Virgin Galactic resumes spaceflights after two year pause

Virgin Galactic resumes spaceflights after two year pause

Virgin Galactic resumes spaceflights after two year pause

Virgin Galactic successfully carried out its first spaceflight in nearly two years on May 25 , the company said, after an “enhancement period” to make safety upgrades to its fleet.

It was the fifth time the space tourism company brushed the boundary of space, and has been billed as the final test before commercial operations can begin in late June, with members of the Italian Air Force as the first paying customers.

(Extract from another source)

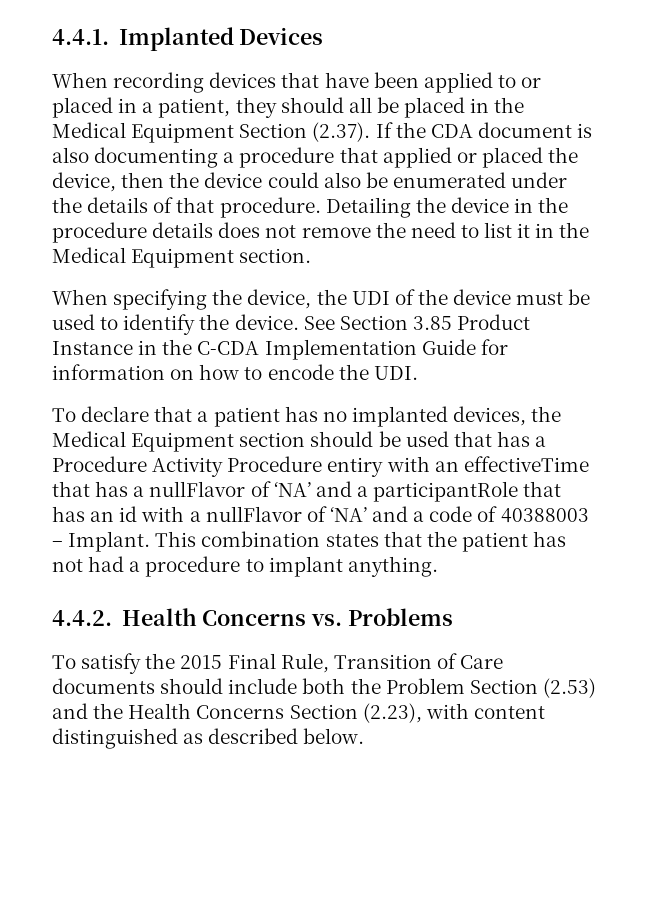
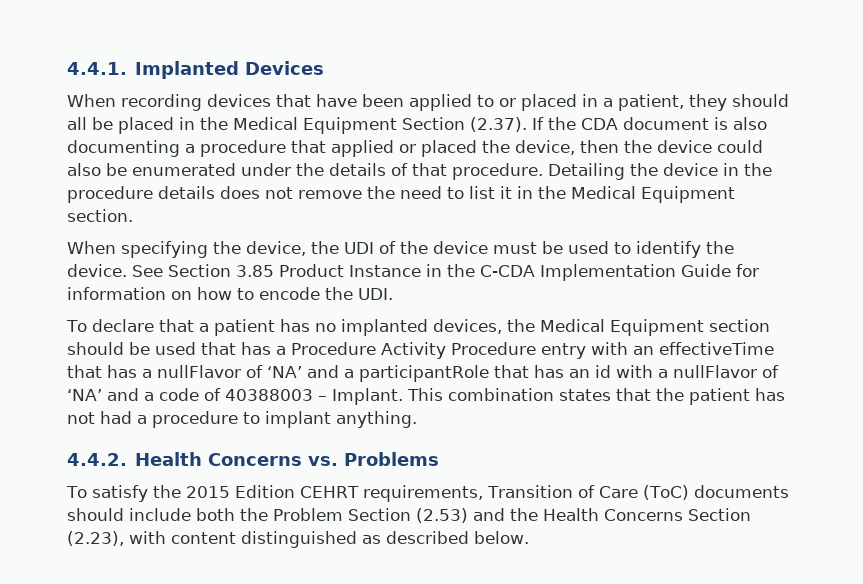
- To declare that a patient has no implanted devices, the Medical Equipment section should be used that has a Procedure Activity Procedure entiry with an effectiveTime that has a nullFlavor of ‘NA’ and a participantRole that has an id with a nullFlavor of ‘NA’ and a code of 40388003 – Implant.
+ To declare that a patient has no implanted devices, the Medical Equipment section should be used that has a Procedure Activity Procedure entry with an effectiveTime that has a nullFlavor of ‘NA’ and a participantRole that has an id with a nullFlavor of ‘NA’ and a code of 40388003 – Implant.
- To satisfy the 2015 Final Rule, Transition of Care documents should include both the Problem Section (2.53) and the Health Concerns Section (2.23), with content distinguished as described below.
+ To satisfy the 2015 Edition CEHRT requirements, Transition of Care (ToC) documents should include both the Problem Section (2.53) and the Health Concerns Section (2.23), with content distinguished as described below.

The Unity 25 mission flew four of the company employees to an altitude of just over 54 miles (87 kilometers) above sea level.
Virgin Galactic’s space program has suffered years of delays and a 2014 accident in which a pilot died.

Unlike other companies that use vertical-launch rockets, Virgin Galactic uses a carrier aircraft with two pilots that takes off from a runway, gains high altitude, and drops a rocket-powered plane that soars into space at nearly Mach 3, before gliding back to Earth.

The total journey time is 90 minutes, with passengers experiencing a few minutes of weightlessness in the space plane’s cabin.

Virgin Galactic has sold 800 tickets for future commercial flights - 600 between 2005 and 2014 for $200,000 to $250,000, and 200 since then for $450,000 each.

It competes in the “suborbital” space tourism sector with billionaire Jeff Bezos’ company, Blue Origin, which has already sent 32 people into space.

But since an accident in September 2022 during an unmanned flight, Blue Origin’s rocket has been grounded. The company promised in March to resume spaceflight soon.